Directions: Your copy should match the records below word for word and contain no pictures.
--- The records ---
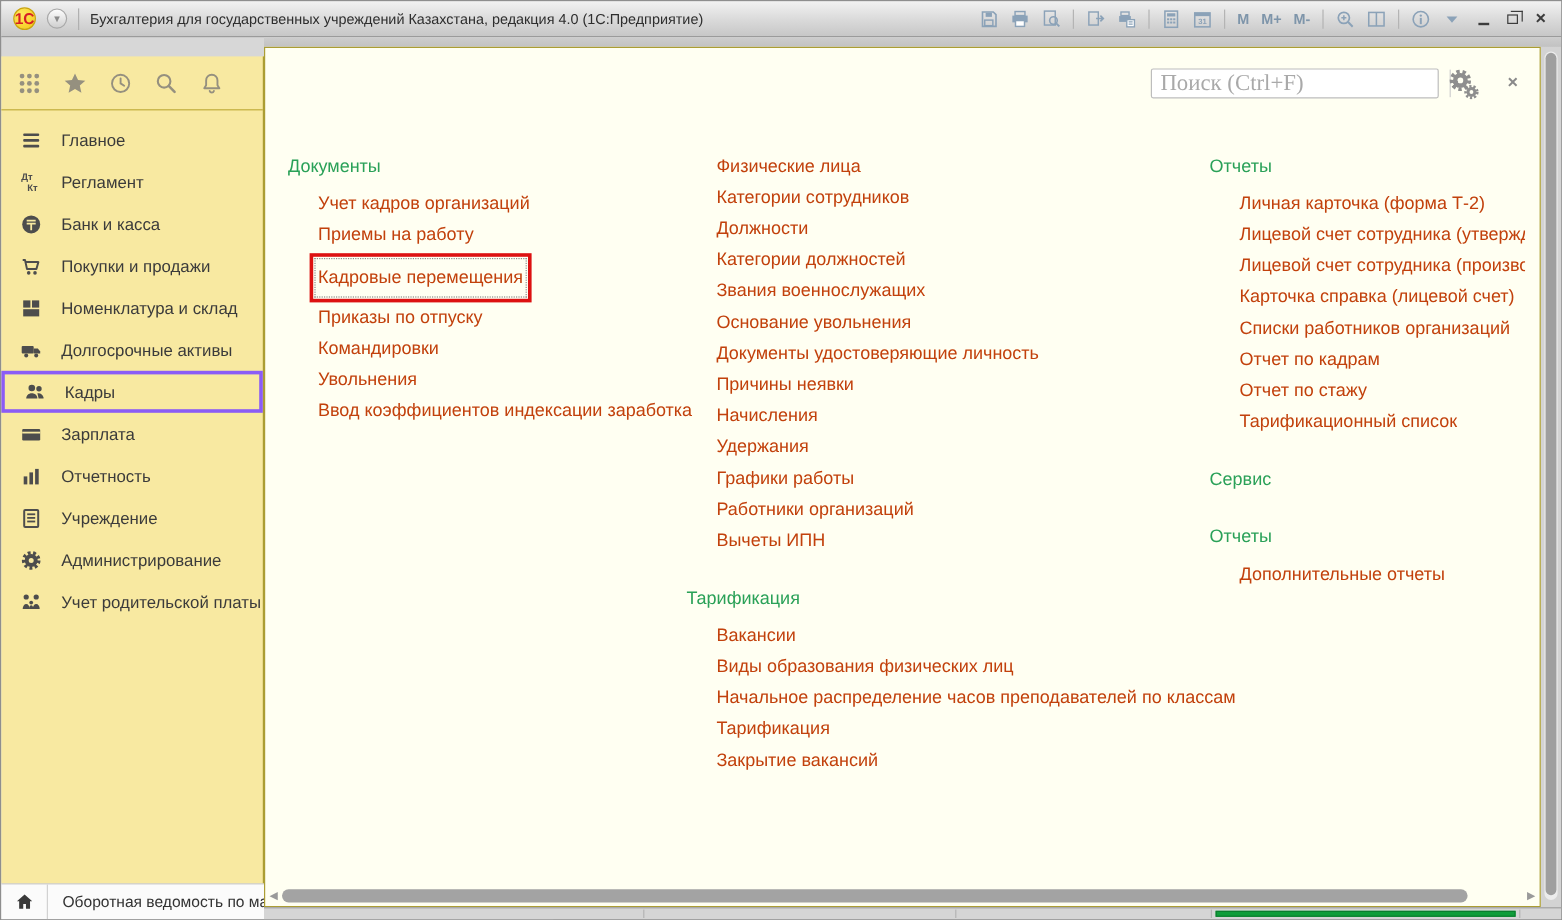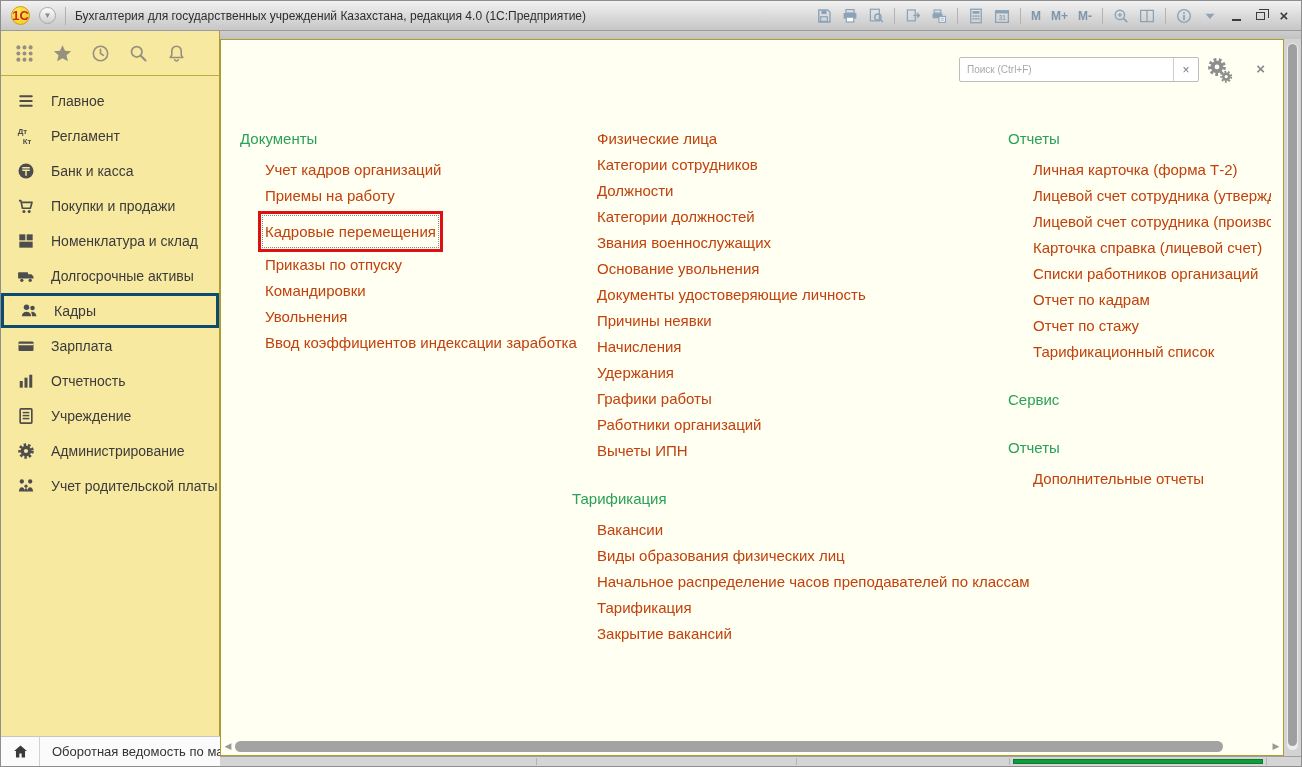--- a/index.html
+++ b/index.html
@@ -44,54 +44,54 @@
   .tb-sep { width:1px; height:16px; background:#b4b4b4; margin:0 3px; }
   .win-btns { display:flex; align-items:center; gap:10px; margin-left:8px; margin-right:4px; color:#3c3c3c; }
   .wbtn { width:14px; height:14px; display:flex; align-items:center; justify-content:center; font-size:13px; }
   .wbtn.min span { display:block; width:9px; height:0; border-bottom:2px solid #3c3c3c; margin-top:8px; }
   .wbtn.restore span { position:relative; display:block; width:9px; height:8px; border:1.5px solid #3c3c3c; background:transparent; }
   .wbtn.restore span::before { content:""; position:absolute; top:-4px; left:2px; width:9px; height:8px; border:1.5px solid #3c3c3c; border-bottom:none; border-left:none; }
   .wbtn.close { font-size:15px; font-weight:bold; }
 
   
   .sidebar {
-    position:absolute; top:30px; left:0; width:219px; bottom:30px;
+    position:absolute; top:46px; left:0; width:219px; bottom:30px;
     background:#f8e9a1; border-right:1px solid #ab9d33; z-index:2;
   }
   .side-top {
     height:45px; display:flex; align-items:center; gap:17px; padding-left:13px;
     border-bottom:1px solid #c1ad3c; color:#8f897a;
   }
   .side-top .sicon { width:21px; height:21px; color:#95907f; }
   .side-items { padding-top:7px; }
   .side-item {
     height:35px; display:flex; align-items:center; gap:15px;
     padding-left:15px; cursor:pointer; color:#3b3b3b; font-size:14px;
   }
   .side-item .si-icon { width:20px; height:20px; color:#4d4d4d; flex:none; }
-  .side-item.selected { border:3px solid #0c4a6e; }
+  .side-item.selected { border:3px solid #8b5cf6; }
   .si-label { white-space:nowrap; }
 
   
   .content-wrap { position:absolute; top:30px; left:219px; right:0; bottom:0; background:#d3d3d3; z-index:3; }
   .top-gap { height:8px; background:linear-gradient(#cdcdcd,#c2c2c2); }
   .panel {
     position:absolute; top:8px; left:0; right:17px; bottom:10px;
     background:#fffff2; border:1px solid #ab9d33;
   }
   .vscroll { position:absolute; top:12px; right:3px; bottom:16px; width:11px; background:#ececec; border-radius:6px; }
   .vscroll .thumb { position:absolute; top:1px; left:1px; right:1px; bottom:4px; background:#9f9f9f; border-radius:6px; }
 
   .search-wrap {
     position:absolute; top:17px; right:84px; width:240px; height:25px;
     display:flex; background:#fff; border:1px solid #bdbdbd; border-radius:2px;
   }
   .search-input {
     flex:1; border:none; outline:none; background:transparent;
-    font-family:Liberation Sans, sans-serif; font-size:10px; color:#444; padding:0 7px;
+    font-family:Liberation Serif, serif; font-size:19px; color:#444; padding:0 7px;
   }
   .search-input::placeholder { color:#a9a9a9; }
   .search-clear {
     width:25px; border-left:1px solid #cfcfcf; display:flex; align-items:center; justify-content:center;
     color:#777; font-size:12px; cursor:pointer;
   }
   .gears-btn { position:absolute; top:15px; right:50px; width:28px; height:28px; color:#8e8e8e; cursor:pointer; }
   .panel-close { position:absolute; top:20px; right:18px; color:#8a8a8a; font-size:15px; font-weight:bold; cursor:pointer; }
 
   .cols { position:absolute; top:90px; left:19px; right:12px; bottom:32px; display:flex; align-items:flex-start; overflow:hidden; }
---
Task answer:
--- a/index.html
+++ b/index.html
@@ -44,54 +44,54 @@
   .tb-sep { width:1px; height:16px; background:#b4b4b4; margin:0 3px; }
   .win-btns { display:flex; align-items:center; gap:10px; margin-left:8px; margin-right:4px; color:#3c3c3c; }
   .wbtn { width:14px; height:14px; display:flex; align-items:center; justify-content:center; font-size:13px; }
   .wbtn.min span { display:block; width:9px; height:0; border-bottom:2px solid #3c3c3c; margin-top:8px; }
   .wbtn.restore span { position:relative; display:block; width:9px; height:8px; border:1.5px solid #3c3c3c; background:transparent; }
   .wbtn.restore span::before { content:""; position:absolute; top:-4px; left:2px; width:9px; height:8px; border:1.5px solid #3c3c3c; border-bottom:none; border-left:none; }
   .wbtn.close { font-size:15px; font-weight:bold; }
 
   
   .sidebar {
-    position:absolute; top:30px; left:0; width:219px; bottom:30px;
+    position:absolute; top:46px; left:0; width:219px; bottom:30px;
     background:#f8e9a1; border-right:1px solid #ab9d33; z-index:2;
   }
   .side-top {
     height:45px; display:flex; align-items:center; gap:17px; padding-left:13px;
     border-bottom:1px solid #c1ad3c; color:#8f897a;
   }
   .side-top .sicon { width:21px; height:21px; color:#95907f; }
   .side-items { padding-top:7px; }
   .side-item {
     height:35px; display:flex; align-items:center; gap:15px;
     padding-left:15px; cursor:pointer; color:#3b3b3b; font-size:14px;
   }
   .side-item .si-icon { width:20px; height:20px; color:#4d4d4d; flex:none; }
-  .side-item.selected { border:3px solid #0c4a6e; }
+  .side-item.selected { border:3px solid #8b5cf6; }
   .si-label { white-space:nowrap; }
 
   
   .content-wrap { position:absolute; top:30px; left:219px; right:0; bottom:0; background:#d3d3d3; z-index:3; }
   .top-gap { height:8px; background:linear-gradient(#cdcdcd,#c2c2c2); }
   .panel {
     position:absolute; top:8px; left:0; right:17px; bottom:10px;
     background:#fffff2; border:1px solid #ab9d33;
   }
   .vscroll { position:absolute; top:12px; right:3px; bottom:16px; width:11px; background:#ececec; border-radius:6px; }
   .vscroll .thumb { position:absolute; top:1px; left:1px; right:1px; bottom:4px; background:#9f9f9f; border-radius:6px; }
 
   .search-wrap {
     position:absolute; top:17px; right:84px; width:240px; height:25px;
     display:flex; background:#fff; border:1px solid #bdbdbd; border-radius:2px;
   }
   .search-input {
     flex:1; border:none; outline:none; background:transparent;
-    font-family:Liberation Sans, sans-serif; font-size:10px; color:#444; padding:0 7px;
+    font-family:Liberation Serif, serif; font-size:19px; color:#444; padding:0 7px;
   }
   .search-input::placeholder { color:#a9a9a9; }
   .search-clear {
     width:25px; border-left:1px solid #cfcfcf; display:flex; align-items:center; justify-content:center;
     color:#777; font-size:12px; cursor:pointer;
   }
   .gears-btn { position:absolute; top:15px; right:50px; width:28px; height:28px; color:#8e8e8e; cursor:pointer; }
   .panel-close { position:absolute; top:20px; right:18px; color:#8a8a8a; font-size:15px; font-weight:bold; cursor:pointer; }
 
   .cols { position:absolute; top:90px; left:19px; right:12px; bottom:32px; display:flex; align-items:flex-start; overflow:hidden; }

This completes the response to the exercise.